Mark Lawrenson, the long-serving former Football Focus pundit, has suggested that he was culled by the BBC because he is “65 and a white male”.
The former Liverpool defender’s retirement was announced at the end of last season after 30 years with the corporation, but in an interview he explained how he did not leave of his own volition. When asked by The Sunday Times why the BBC wanted him to go, he replied: “Well, I’m 65 and a white male, so you know...”
Lawrenson described himself in the interview as “anti-woke”. “In all my time at the BBC, nobody ever said you can’t say this or that, but the woke thing drives me bonkers,” he said. “The BBC is the national broadcaster and I get that, but they are frightened to death of upsetting anybody.”
He described a “very early woke” moment at the BBC in 1997 when he was co-commenting at Bradford City after the death of Princess Diana. “The editor of the programme said, ‘Any free-kicks around the penalty area tonight, please don’t mention the wall,” Lawrenson added.
He also criticised a culture where editors “probably in their mid-20s” would say “’Don’t say that’ and I am thinking, ‘I’ve been here for 20-odd years, I think I might know what to say and what not to say’.”
Prior to scaling down duties in recent years, Lawrenson was a regular co-commentator for England matches with John Motson. He covered six World Cups in total, but said the BBC’s head of football told him in March that he was no longer needed.

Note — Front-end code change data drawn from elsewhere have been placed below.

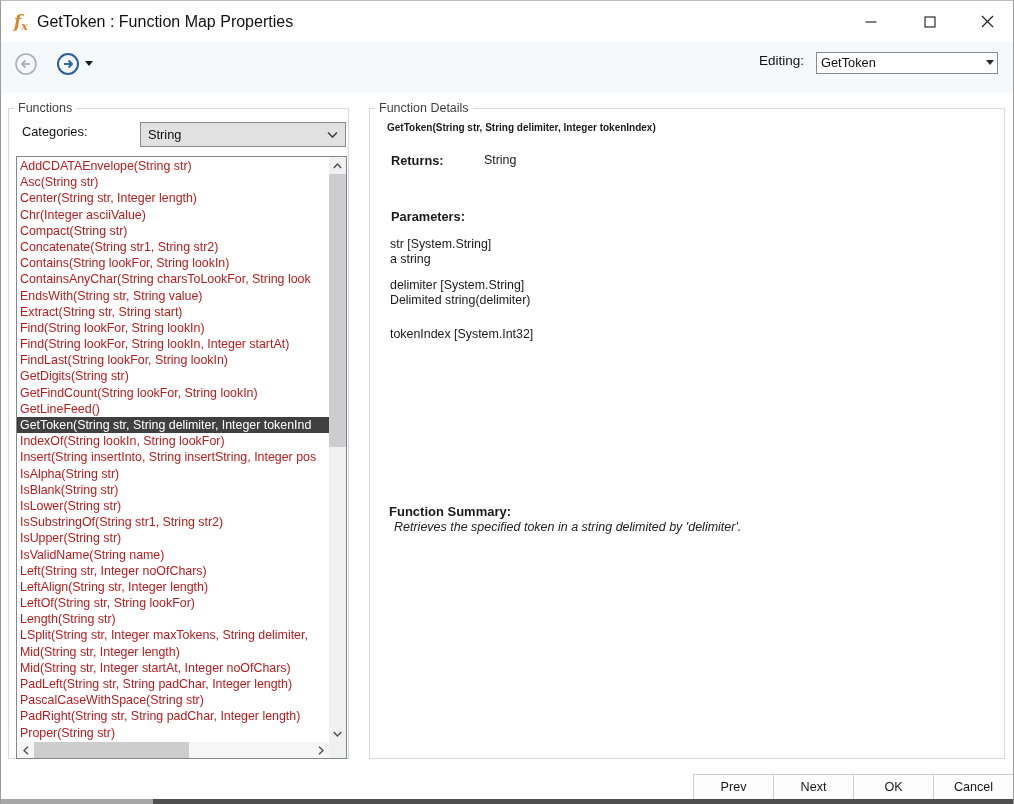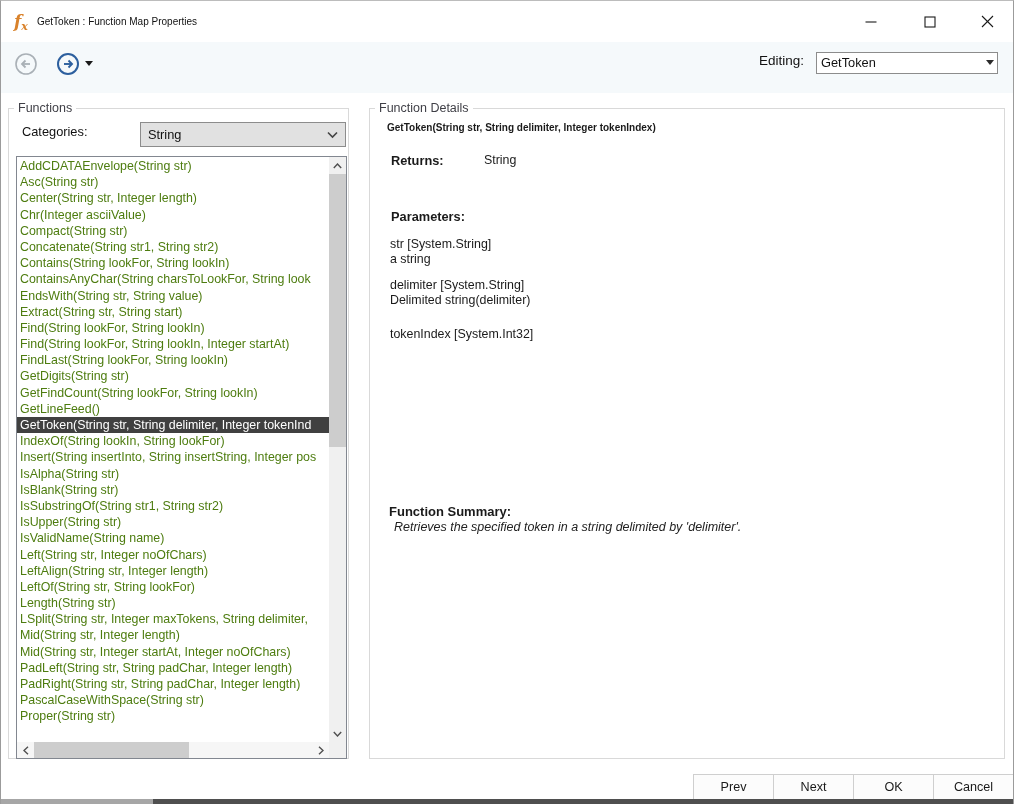"GetToken : Function Map Properties" .win-title { font-size: 10px -> 16px }
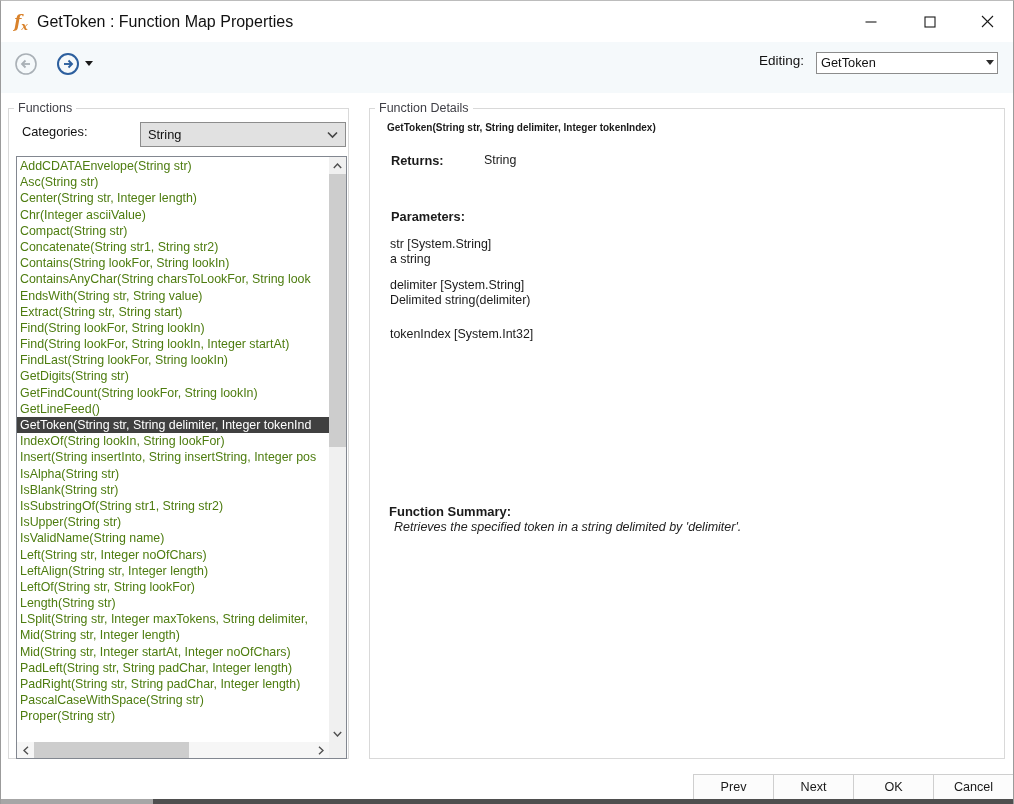"AddCDATAEnvelope(String str)" .list-item { color: #4d7c0f -> #b91c1c }
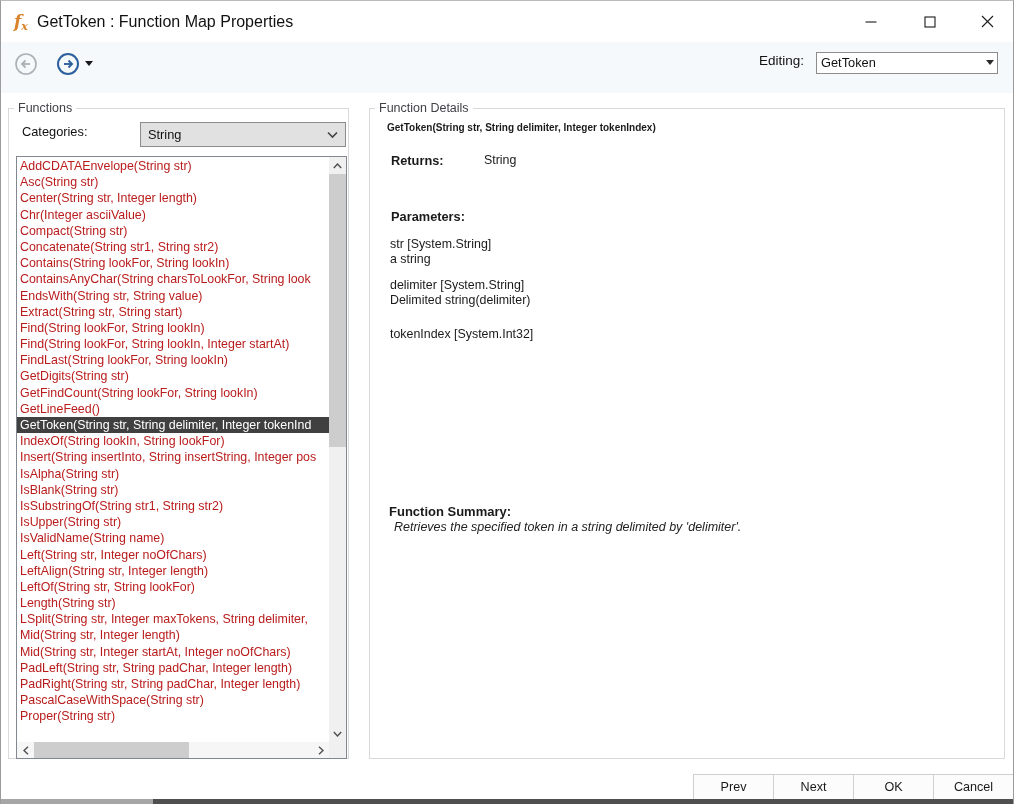"IsLower(String str)" div.list-item { html: none -> <div>IsLower(String str)</div> }
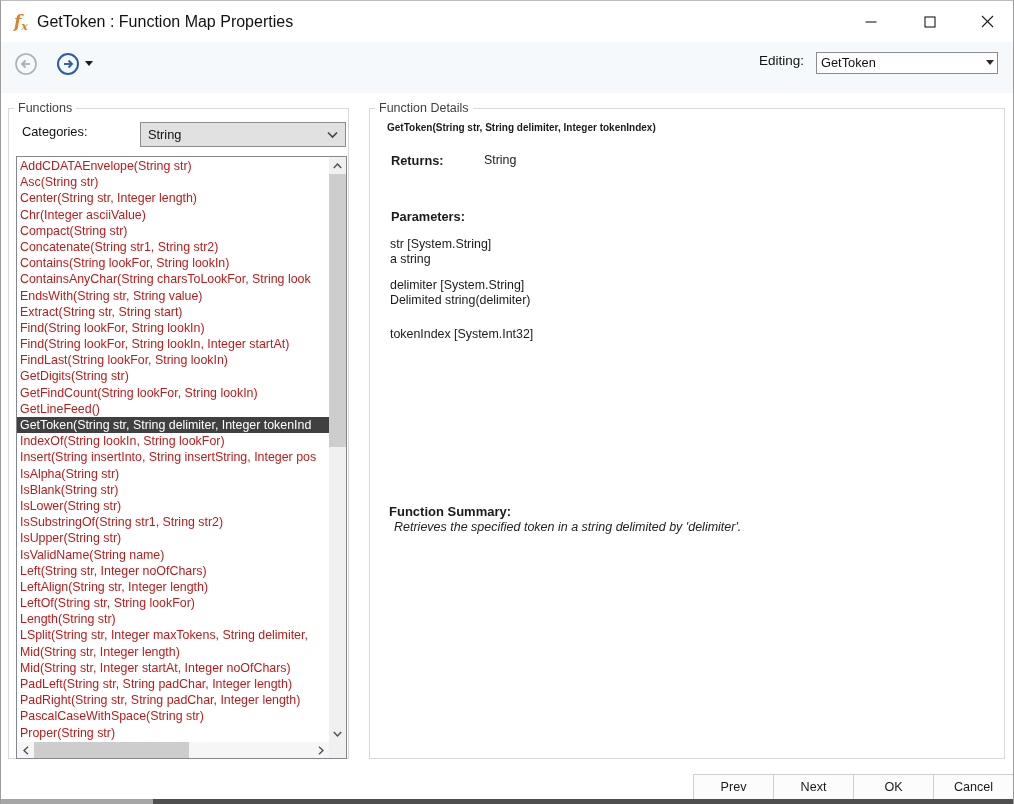"PadRight(String str, String padChar," div.list-item { order: before "PascalCaseWithSpace(String str)" -> after "PascalCaseWithSpace(String str)" }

“It was just, ‘We are going on the road next season with Focus. We don’t think it is really something for you’. I haven’t watched the programme since to see if they have gone on the road.”
The BBC has previously discarded popular names in sports broadcasting as part of efforts to improve diversity. In 2020, Radio 5 Live presided over a strategic cull which led to Cornelius Lysaght, its voice of racing, to leave along with fellow staffer and host Jonathan Overend. Mark Pougatch – another respected anchor – was also told there was no regular work.
Lawrenson says current Football Focus host Alex Scott, whom he initially worked with, “was just thrown in... It’s a tough gig, because Dan [Walker] was so good. Some people just don’t want her to be any good, but she has gotten better and better.”
Telegraph Sport has approached the BBC for comment.